Accreditation guides CT dose reduction for community radiologists

May 20, 2009

Like Goldilocks testing the bears’ porridge, the American College of Radiology and other professional societies are using diagnostic reference level (DRL) data to tell radiologists if the patient dose radiation from their CT scanners is too hot or just right.

Like Goldilocks testing the bears' porridge, the American College of Radiology and other professional societies are using diagnostic reference level (DRL) data to tell radiologists if the patient dose radiation from their CT scanners is too hot or just right.

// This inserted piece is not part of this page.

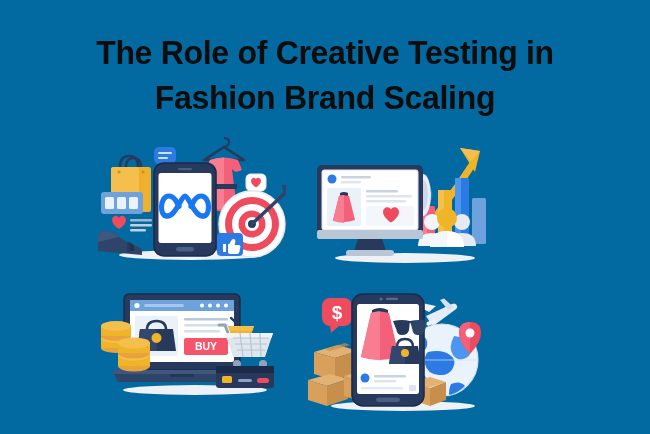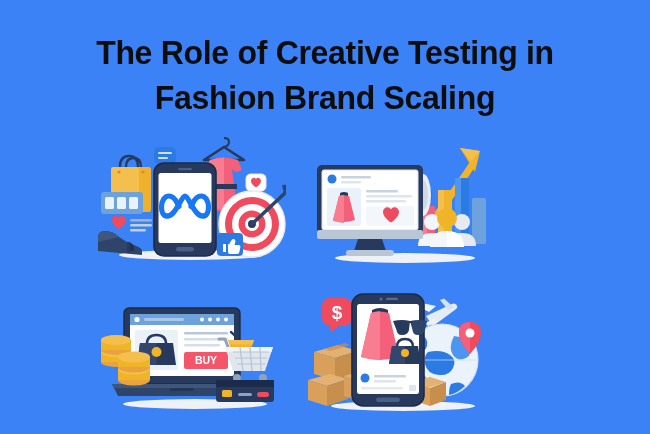"The Role of Creative Testing" .page { background: #3b82f6 -> #0369a1 }
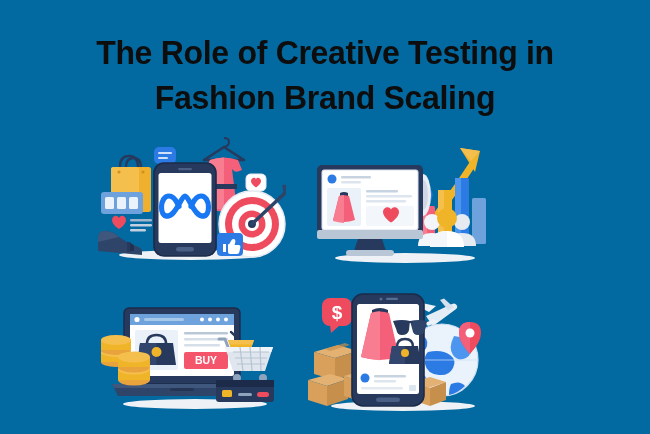"BUY" #illus-ecommerce { top: 162px -> 148px }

Forging standards is not easy, said Dr. Cynthia McCollough, Ph.D., director of the CT Clinical Innovation Center at Mayo Clinic in Rochester, MN. The happy medium varies by patient age, size, and gender and by organ to be scanned, slice thickness, pitch, and other factors. She explained in a Tuesday morning lecture at the International Multidetector-Row CT conference in San Francisco that identifying a bad radiation dose is easier than defining a good one.

"The worst radiation dose is one that does not provide a diagnostic image," she said.

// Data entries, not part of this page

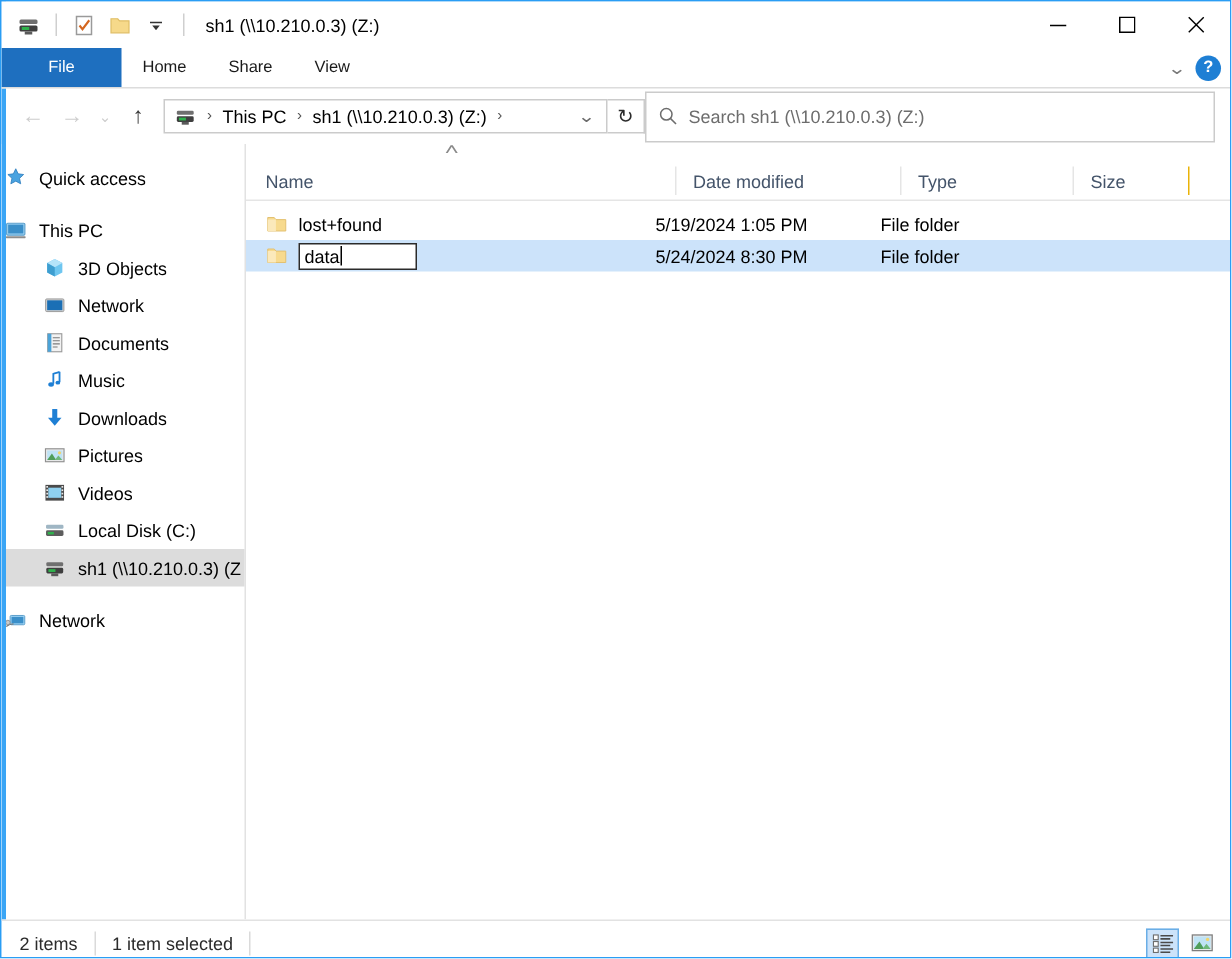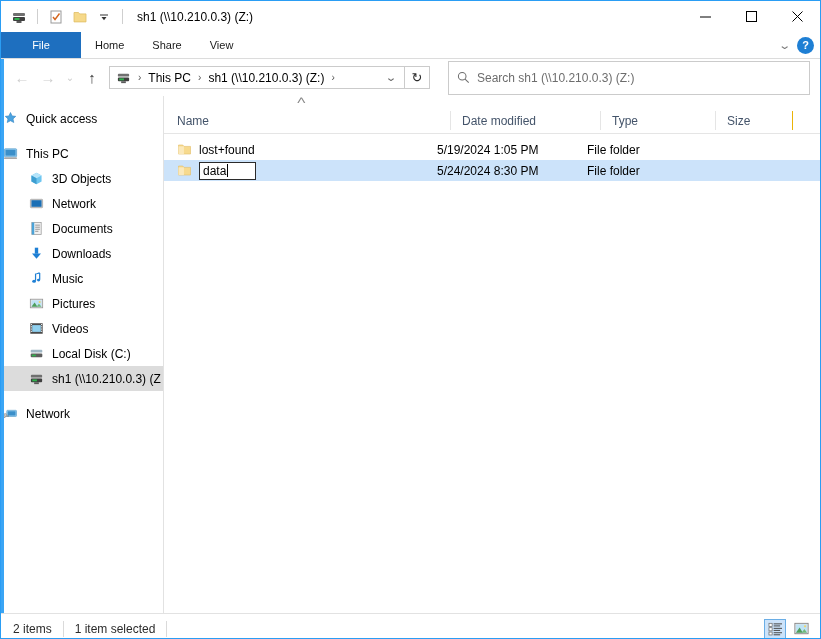"Search sh1 (\\10.210.0.3) (Z:)" .searchbox { margin-left: 18px -> 0 }
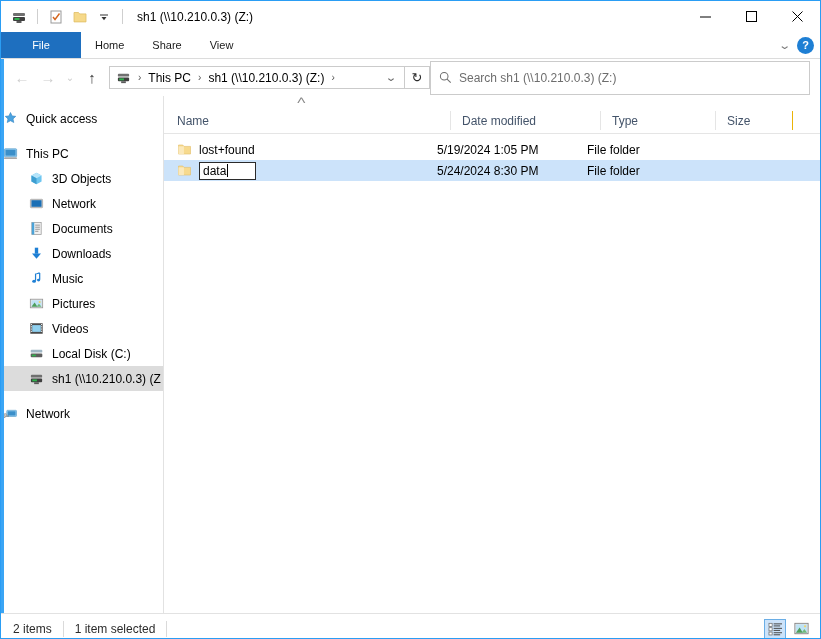"data" .renamebox { width: 57px -> 79px }
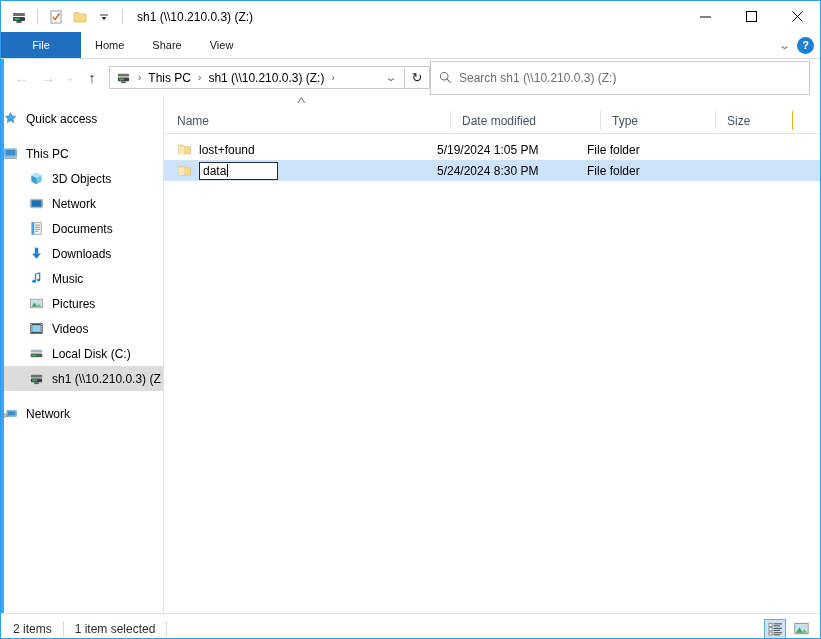"Downloads" div.navitem { order: before "Music" -> after "Music" }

So, beyond that, how can radiologists determine if they are exposing patients to inappropriate radiation?

DRLs have helped the ACR, the European Commission, and other agencies offer guidance. They are an important part of the ACR's CT accreditation program, and they offer an alternative to effective-dose measurements that are easy to misinterpret, McCollough said.

DRLs do not specify ideal doses or mandate absolute upper limits to exposures, McCollough said, but they identify facilities where the dosage is often unusually high.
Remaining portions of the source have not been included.